WordPress/gutenberg#77164,
"RTC: Improve array attribute stability when structural changes occur", then
changed mergeYArray() from rebuilding arrays on every length change to a
left/right sweep that preserves existing Yjs objects for unchanged array
elements. That improved append, prepend, and middle-insert behavior, but it did
not change the deeper assumption: a full block snapshot is still merged as if it
were the desired final state.

The fuzzing work that exposes this bug is on the try/fuzz branch. The focused
test is in packages/core-data/src/utils/test/crdt-blocks.fuzz.test.ts and is
named:

table query-array merges preserve remote edits after stale local snapshots

Failure example

A minimal randomized failure from seed 910:

initial table 2x2 synced from A to B
B edit row 1 cell 1 -> remote-910-cell-74epi6
A stale snapshot edit row 0 cell 0 -> local-910-cell-1wfzm7d
Expected remote content "remote-910-cell-74epi6" to be present after stale local merge

The observed final table body contains A's local edit, but B's remote edit is
reverted to the old value.

The focused test also finds failures for remote structural changes:

  • remote prepend is removed by a stale local snapshot;
  • remote append is removed by a stale local snapshot;
  • remote row deletion is undone by a stale local snapshot.

Repro video

The normal-user Playwright repro video is
rtc-table-stale-snapshot-repro.mp4.

It shows two real editor sessions side by side:

  • User A inserts a normal table, then types into cell A1.
  • User B uses the table toolbar to insert a row after B1 and types
    remote inserted row.
  • The bottom annotation band shows the bug: User A has only two rows and no
    remote inserted row, while User B still has the inserted row.

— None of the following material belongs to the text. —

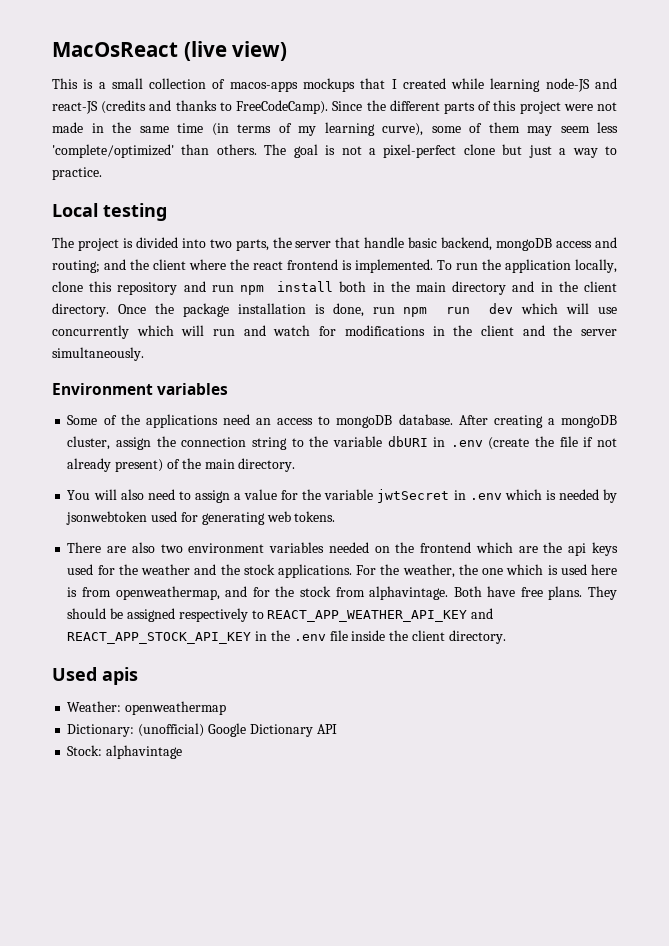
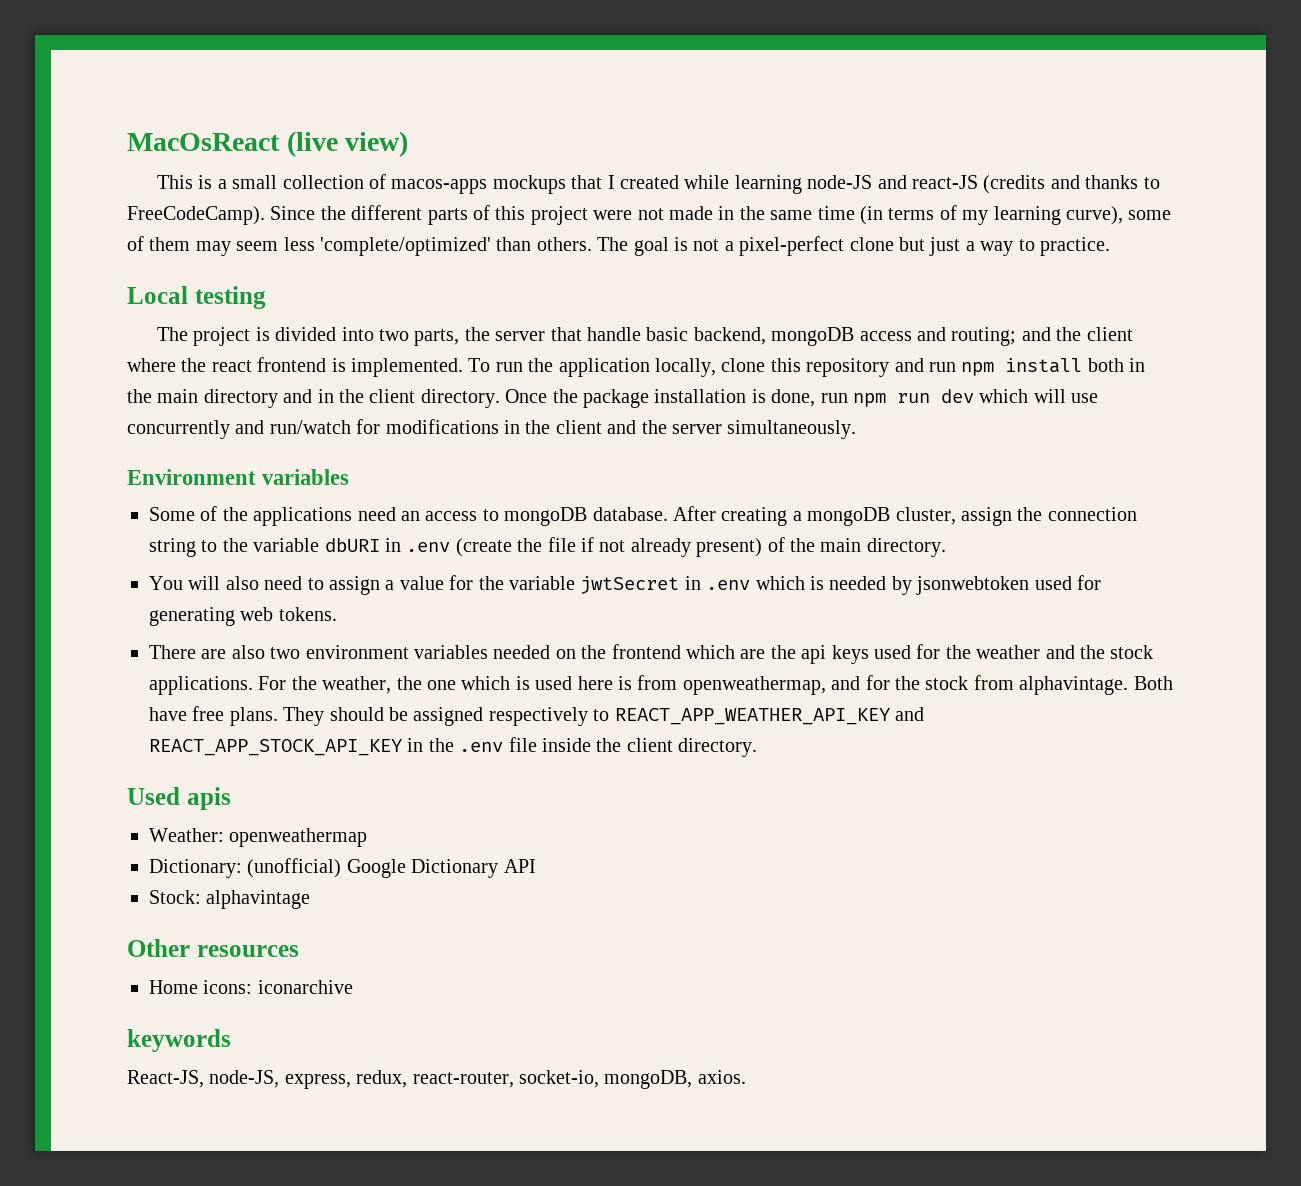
[136,325,311,336] which will run and watch -> [235,420,351,434] and run/watch
(183, 752) none -> [127,939,299,957] [149,980,353,994] [127,1029,231,1052] [127,1070,746,1089] // Other resources // Home icons: iconarchive // keywords // React-JS, node-JS, express, redux, react-router, socket-io, mongoDB, axios.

The video was recorded from try/fuzz at
4c5412d836192fa02523199395334d6245abfc64 with wp-env at
http://localhost:8888. The recording adds a bottom annotation band outside the
two editor views; the reproduced editor actions are normal clicks, toolbar menu
selections, and keyboard typing.

Why this happens

The key path is:

mergeCrdtBlocks()
  updateYBlockAttribute()
    mergeYValue()
      mergeYArray()
        mergeYMapValues()
          mergeYValue()
            mergeRichTextUpdate()

mergeCrdtBlocks() receives a full Gutenberg block tree. For Yjs-backed
attributes, it delegates to mergeYValue() even when the attribute may be
unchanged locally, because Yjs types cannot be compared directly with plain
values.

For table bodies, mergeYValue() calls mergeYArray(). mergeYArray() compares
the incoming plain rows against the current Y.Array contents. When it sees a
difference, it treats the incoming row or cell value as a local update to apply
to the Y.Doc.

For rich text, mergeRichTextUpdate() computes a delta from the current
Y.Text value to the incoming string and applies that delta. If the incoming
string is stale, the computed delta is a revert.

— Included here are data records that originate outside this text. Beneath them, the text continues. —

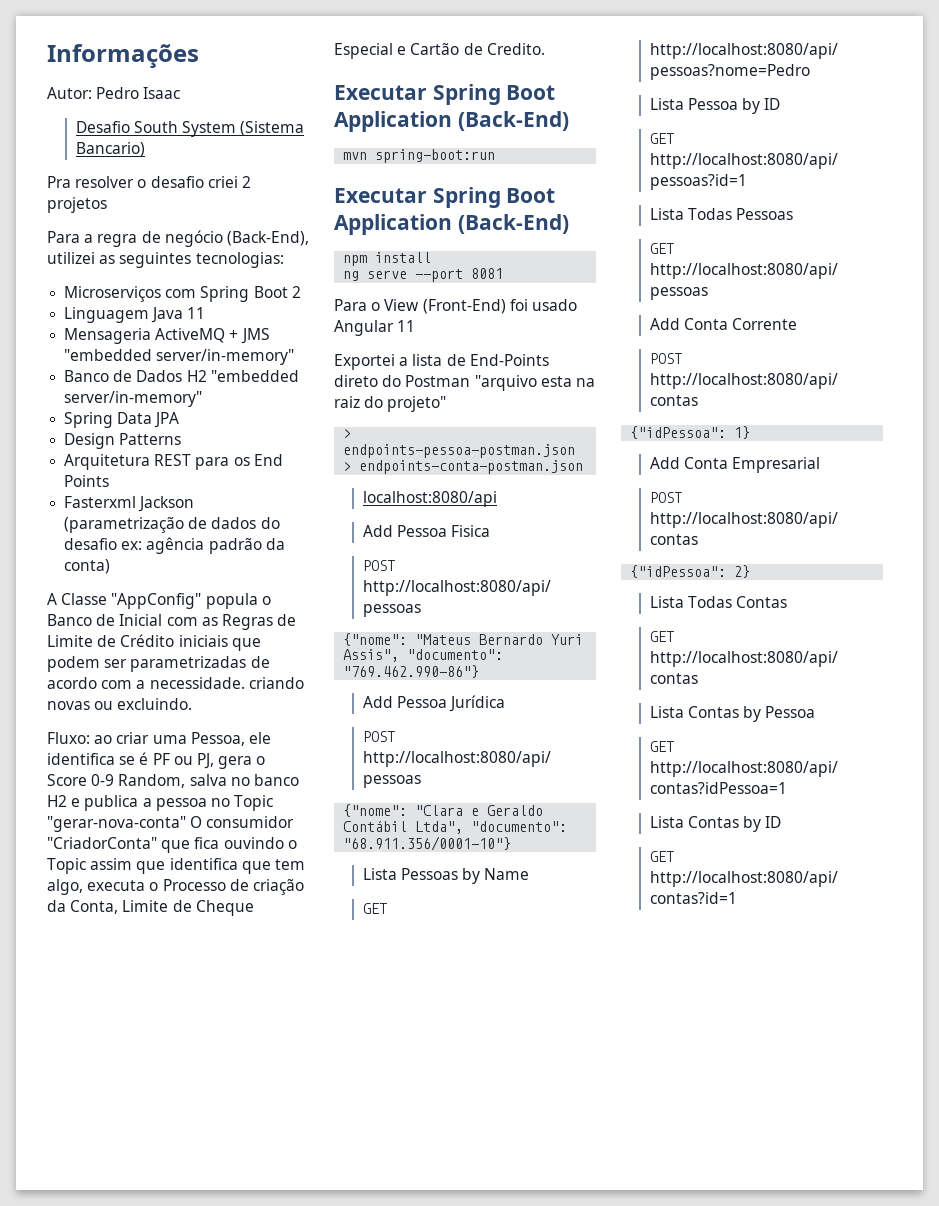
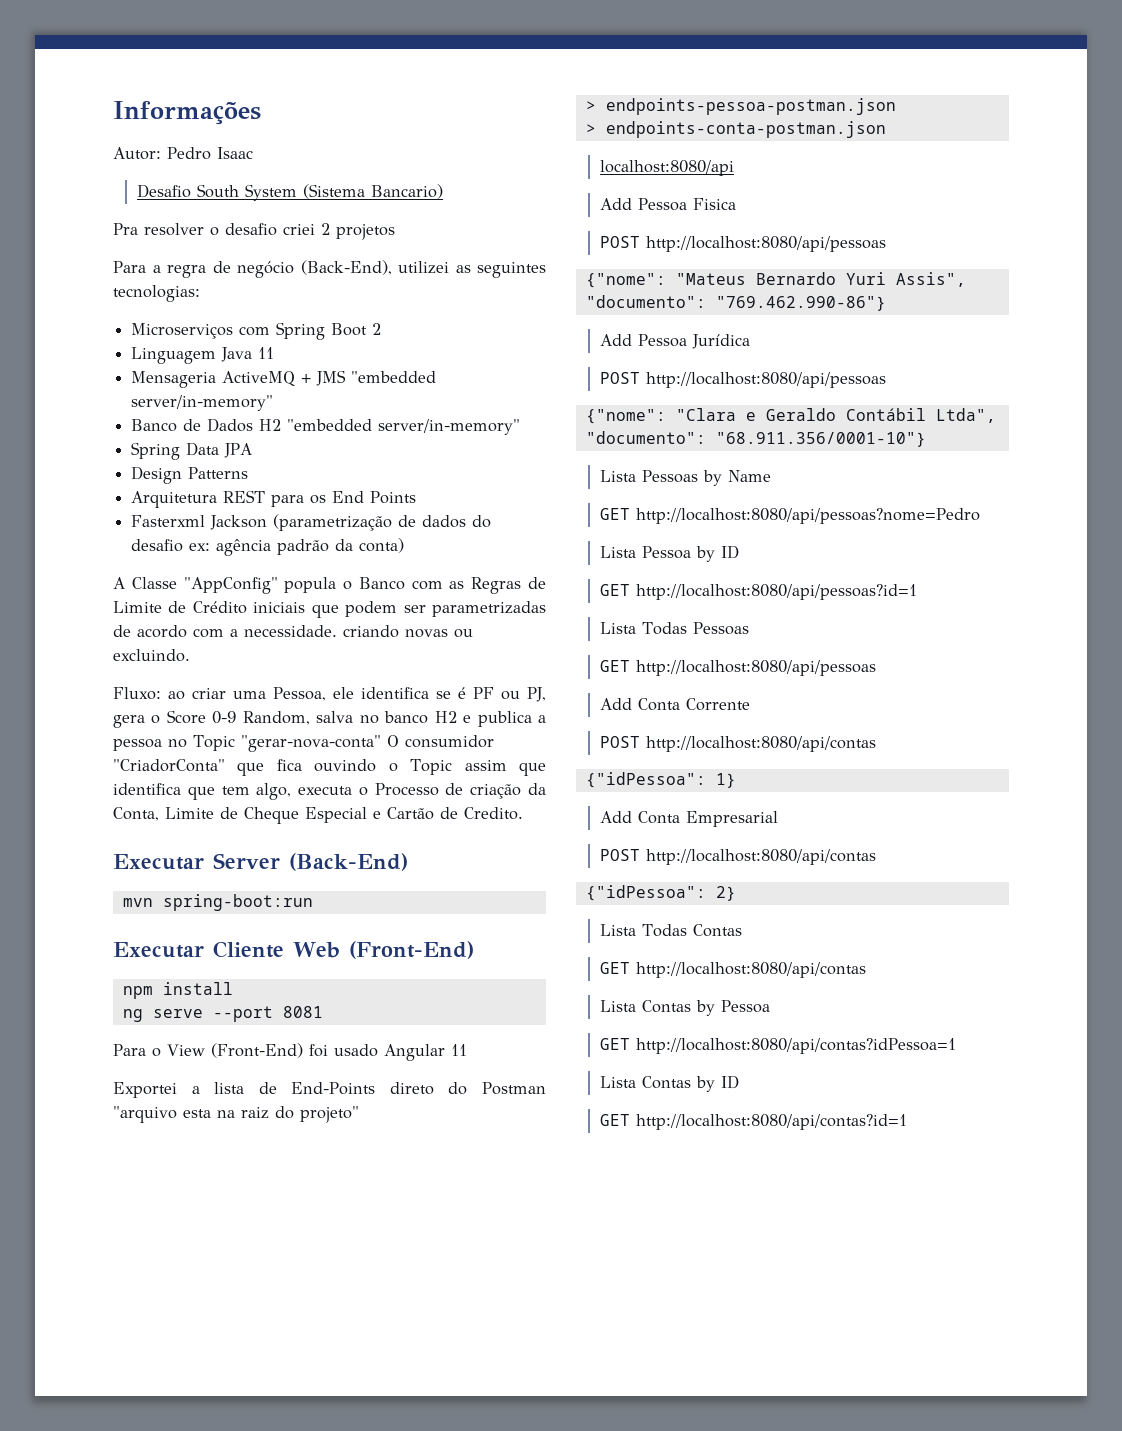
[96,614,163,626] de Inicial -> (405, 583) none
[432,84,556,105] [334,111,452,132] Spring Boot Application -> [213,853,280,869] Server
[432,187,556,208] [334,214,569,235] Spring Boot Application (Back-End) -> [213,941,474,959] Cliente Web (Front-End)

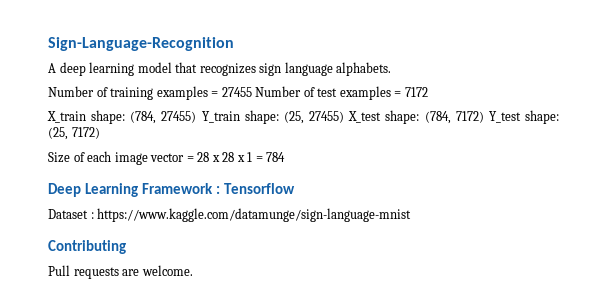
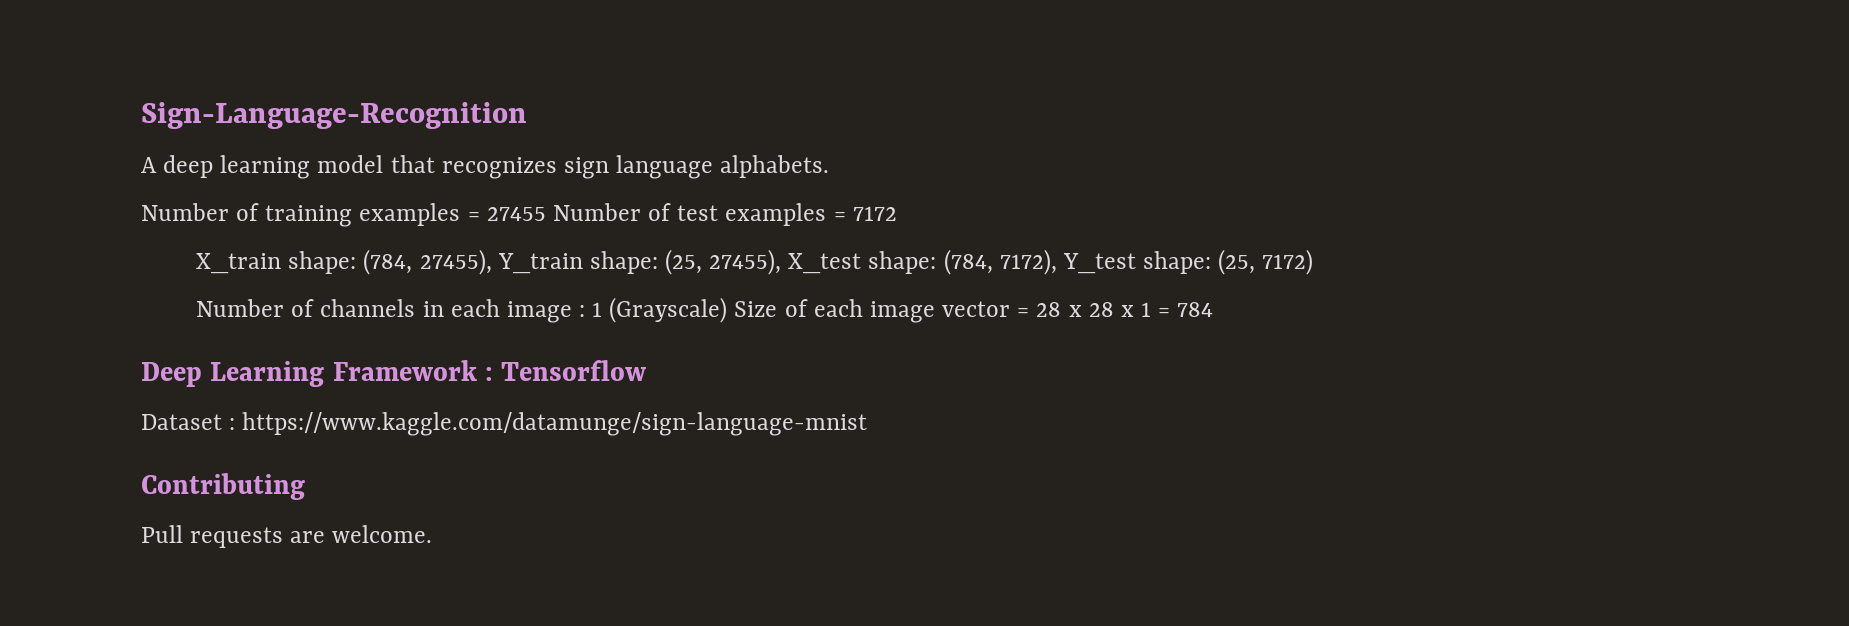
[161,111,197,123] 27455) -> [419,249,492,275] 27455),
[309,111,345,123] 27455) -> [709,249,782,275] 27455),
[455,111,484,123] 7172) -> [999,249,1057,275] 7172),
(100, 133) none -> [196,297,728,323] Number of channels in each image : 1 (Grayscale)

That is correct only if the incoming block tree is known to include all remote
updates already present in the Y.Doc. RTC does not have that guarantee. Remote
Yjs updates and local editor snapshots can be interleaved. A stale editor
snapshot therefore contains two different kinds of data:

  • real local edits;
  • old values for fields the user did not touch.

The current merge algorithm cannot distinguish those cases.

Nested Yjs types reduce the blast radius from "whole table body" to
"row/cell/property paths", but they do not solve stale full-state writes. A stale
cell value is still a write to a Y.Text; a stale missing row is still a delete
from a Y.Array.

Relationship to the duplicate-row fix

WordPress/gutenberg#77723
fixes a related but different table merge bug: duplicate-looking rows are
ambiguous when mergeYArray() matches query-array elements by serialized value.
That PR adds stable internal identities for query-array elements so two rows with
the same visible contents are no longer treated as interchangeable.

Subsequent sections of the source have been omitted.